O estilo visual que Walter Hill imprimiu à série no piloto, e conduzido à maestria por Davis Guggenheim nos dois seguintes e no de fechamento do primeiro ano (o décimo-segundo), é extremamente carregado nas sombras, nas luzes naturais que vêm da janela e estouram na tela, ou no marrom das madeiras com que as casas são construídas. A câmera quase sempre à mão, mas responsável por pequenos movimentos panôramicos muito discretos, que cumprem a função paradoxal não de descrever o espaço, mas de postar-se indecisos ou incompletos, tal qual um narrador em terceira pessoa sem qualquer onisciência, faz com que experimentemos esse mundo selvagem sem uma bula propriamente dita, sempre um pouco alheios ao sentido de tudo que vemos – o que só acrescenta ao mistério de cada personagem (Bullock, Star, Swearengen, Wild Bill Hickok, Utter, Jane, Farnum, McCall e até Trixie são personagens reais ficcionalizados com graus diferenciados de fidelidade à História, assim como vários acontecimentos de Deadwood, inclusive a varíola).

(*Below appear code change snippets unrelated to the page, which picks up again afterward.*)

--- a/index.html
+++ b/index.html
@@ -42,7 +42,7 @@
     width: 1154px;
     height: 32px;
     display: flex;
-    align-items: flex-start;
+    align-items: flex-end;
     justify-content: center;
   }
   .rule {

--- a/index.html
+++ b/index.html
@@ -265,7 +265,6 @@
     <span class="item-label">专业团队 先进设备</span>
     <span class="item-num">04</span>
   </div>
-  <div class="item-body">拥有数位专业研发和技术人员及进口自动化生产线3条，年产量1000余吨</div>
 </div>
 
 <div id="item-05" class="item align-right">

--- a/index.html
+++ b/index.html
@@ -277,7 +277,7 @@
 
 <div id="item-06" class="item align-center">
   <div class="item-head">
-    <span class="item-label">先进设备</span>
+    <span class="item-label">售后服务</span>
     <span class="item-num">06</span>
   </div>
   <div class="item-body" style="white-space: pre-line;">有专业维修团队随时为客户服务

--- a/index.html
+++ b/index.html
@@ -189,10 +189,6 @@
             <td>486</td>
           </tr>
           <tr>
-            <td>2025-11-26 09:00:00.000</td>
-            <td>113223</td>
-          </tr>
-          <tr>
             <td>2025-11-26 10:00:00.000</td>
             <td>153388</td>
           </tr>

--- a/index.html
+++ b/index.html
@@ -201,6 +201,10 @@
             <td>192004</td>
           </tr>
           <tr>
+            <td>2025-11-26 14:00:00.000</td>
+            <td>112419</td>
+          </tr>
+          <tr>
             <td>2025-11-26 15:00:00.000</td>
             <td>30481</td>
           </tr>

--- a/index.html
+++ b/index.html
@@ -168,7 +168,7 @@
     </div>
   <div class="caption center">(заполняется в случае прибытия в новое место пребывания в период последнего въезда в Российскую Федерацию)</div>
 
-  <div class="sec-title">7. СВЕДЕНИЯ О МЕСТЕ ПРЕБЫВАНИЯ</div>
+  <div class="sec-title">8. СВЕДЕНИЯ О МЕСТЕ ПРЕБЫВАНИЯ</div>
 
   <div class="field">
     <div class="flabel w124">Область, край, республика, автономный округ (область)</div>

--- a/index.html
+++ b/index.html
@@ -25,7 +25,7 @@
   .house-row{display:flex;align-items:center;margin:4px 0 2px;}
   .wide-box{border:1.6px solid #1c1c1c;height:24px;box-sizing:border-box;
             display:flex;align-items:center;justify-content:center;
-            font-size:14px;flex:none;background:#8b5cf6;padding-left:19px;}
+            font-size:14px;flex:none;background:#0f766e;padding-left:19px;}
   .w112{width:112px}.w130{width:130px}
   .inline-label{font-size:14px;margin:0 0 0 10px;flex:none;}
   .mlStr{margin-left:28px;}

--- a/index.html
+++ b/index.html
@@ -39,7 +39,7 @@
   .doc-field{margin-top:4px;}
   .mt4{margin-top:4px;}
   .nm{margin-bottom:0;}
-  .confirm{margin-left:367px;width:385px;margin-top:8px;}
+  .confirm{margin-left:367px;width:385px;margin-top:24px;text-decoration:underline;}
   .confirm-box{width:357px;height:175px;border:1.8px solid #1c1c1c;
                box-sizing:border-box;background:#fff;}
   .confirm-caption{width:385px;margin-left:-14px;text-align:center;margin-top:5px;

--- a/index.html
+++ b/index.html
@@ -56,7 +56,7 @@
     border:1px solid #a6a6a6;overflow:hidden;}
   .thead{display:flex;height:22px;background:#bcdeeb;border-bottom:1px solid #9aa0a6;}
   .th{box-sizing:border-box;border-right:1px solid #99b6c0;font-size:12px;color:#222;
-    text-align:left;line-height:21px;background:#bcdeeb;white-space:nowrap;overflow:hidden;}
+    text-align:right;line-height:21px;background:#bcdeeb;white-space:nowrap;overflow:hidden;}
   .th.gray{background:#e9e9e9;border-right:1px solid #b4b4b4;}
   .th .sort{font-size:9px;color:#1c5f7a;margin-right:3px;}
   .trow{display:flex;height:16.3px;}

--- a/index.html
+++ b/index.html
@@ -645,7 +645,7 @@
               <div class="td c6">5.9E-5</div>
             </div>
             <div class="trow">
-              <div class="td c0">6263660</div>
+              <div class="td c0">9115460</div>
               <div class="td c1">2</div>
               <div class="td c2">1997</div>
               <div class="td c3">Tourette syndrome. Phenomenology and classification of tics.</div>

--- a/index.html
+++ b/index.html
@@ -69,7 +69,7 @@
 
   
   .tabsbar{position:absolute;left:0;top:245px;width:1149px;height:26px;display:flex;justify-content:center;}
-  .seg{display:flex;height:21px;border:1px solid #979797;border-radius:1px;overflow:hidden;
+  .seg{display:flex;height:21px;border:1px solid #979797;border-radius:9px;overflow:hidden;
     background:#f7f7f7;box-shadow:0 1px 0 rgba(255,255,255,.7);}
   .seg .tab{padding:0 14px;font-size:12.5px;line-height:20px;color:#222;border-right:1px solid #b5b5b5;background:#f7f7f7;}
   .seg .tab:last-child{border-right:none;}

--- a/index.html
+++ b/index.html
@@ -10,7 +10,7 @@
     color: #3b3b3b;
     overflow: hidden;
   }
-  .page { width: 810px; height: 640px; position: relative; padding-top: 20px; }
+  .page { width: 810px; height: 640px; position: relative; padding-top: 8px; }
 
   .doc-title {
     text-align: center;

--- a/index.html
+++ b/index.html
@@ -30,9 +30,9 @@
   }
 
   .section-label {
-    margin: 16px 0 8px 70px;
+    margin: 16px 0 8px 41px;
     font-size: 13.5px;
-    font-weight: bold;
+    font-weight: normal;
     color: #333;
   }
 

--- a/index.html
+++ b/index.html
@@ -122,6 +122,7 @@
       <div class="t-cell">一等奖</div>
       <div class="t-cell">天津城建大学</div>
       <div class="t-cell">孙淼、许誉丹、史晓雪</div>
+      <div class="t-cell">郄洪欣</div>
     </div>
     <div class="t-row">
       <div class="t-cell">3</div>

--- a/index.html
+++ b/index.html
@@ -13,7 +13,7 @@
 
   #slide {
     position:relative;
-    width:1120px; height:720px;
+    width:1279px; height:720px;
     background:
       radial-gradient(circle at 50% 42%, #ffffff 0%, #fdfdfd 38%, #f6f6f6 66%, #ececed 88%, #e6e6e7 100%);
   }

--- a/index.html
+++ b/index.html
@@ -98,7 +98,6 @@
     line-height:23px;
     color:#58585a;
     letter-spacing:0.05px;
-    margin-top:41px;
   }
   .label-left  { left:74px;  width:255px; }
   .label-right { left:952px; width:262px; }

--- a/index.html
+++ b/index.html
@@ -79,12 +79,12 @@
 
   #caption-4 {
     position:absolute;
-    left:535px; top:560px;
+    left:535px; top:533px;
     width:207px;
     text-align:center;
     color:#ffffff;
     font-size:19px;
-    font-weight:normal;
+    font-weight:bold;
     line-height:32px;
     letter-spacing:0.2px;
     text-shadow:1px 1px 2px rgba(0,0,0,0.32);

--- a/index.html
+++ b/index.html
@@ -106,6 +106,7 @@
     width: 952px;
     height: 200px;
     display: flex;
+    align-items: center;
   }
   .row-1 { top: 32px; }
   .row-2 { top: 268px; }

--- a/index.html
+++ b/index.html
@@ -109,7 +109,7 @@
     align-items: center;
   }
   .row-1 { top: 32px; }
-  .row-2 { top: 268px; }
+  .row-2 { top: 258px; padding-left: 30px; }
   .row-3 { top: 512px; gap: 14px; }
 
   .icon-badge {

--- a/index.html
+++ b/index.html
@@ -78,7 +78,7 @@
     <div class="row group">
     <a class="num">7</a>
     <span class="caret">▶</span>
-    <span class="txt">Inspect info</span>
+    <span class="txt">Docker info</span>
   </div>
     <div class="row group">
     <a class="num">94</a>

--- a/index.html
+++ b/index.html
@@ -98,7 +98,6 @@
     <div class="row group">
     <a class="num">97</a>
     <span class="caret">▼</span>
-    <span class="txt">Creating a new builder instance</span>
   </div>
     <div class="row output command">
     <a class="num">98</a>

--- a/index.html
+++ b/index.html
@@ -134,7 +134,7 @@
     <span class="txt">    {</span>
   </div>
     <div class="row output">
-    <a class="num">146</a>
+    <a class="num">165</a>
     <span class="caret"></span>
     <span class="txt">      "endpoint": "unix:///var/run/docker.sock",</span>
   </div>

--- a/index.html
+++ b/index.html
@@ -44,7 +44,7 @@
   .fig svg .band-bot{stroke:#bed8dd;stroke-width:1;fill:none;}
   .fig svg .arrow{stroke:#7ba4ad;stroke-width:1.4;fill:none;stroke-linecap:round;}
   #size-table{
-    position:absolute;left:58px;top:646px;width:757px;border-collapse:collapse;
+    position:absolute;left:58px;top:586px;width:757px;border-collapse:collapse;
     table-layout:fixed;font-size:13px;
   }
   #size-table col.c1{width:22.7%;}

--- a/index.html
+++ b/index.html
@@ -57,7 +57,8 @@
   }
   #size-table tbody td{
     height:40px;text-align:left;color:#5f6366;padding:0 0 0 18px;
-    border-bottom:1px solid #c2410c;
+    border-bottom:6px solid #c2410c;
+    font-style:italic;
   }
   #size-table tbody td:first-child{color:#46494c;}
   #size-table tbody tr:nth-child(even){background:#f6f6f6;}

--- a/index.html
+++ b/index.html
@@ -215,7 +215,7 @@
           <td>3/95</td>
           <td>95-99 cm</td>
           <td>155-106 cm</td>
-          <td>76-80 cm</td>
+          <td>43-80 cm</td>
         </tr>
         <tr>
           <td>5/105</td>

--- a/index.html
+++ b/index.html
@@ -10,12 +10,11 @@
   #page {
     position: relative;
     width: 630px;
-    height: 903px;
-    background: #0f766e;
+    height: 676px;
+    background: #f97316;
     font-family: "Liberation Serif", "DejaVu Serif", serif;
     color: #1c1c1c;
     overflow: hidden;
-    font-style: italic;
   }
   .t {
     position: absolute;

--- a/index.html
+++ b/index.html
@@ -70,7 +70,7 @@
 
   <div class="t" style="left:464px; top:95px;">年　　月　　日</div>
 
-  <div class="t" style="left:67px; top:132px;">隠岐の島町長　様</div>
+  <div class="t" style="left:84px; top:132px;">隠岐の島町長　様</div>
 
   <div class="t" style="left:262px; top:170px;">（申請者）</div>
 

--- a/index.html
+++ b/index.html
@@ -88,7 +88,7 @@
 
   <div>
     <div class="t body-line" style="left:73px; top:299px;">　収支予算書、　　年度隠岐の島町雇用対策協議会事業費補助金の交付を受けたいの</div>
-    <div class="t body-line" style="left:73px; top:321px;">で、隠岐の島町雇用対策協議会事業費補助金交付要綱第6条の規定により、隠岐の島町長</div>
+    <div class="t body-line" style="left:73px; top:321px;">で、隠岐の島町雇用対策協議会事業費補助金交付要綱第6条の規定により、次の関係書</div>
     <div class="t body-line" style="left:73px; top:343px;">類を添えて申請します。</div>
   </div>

Remodelação para a série de um relato originário da constituição do território americano, Deadwood é um painel intimista da luta entre duas formas de justiça, dois tempos históricos, dois homens de ambições diversas, mas é também uma transição do relato curto em novela, com as devidas mudanças devidas: algumas altissimamente louváveis (a enorme riqueza dos personagens secundários), outras menos (a verborragia dos roteiros, que tentam explicar tudo pela fala). Continuador da tradição recente mas já mítica da HBO (A Sete Palmos, A Família Soprano), Deadwood mostra a que veio em sua primeira temporada, e David Milch – criador e produtor executivo com Steve Bochco de Nova York Contra o Crime (NYPD Blue), possivelmente a série que inaugura o momento de ouro do filão – recoloca seu nome no panteão como uma ads figuras mais decisivas no panorama da série americana hoje.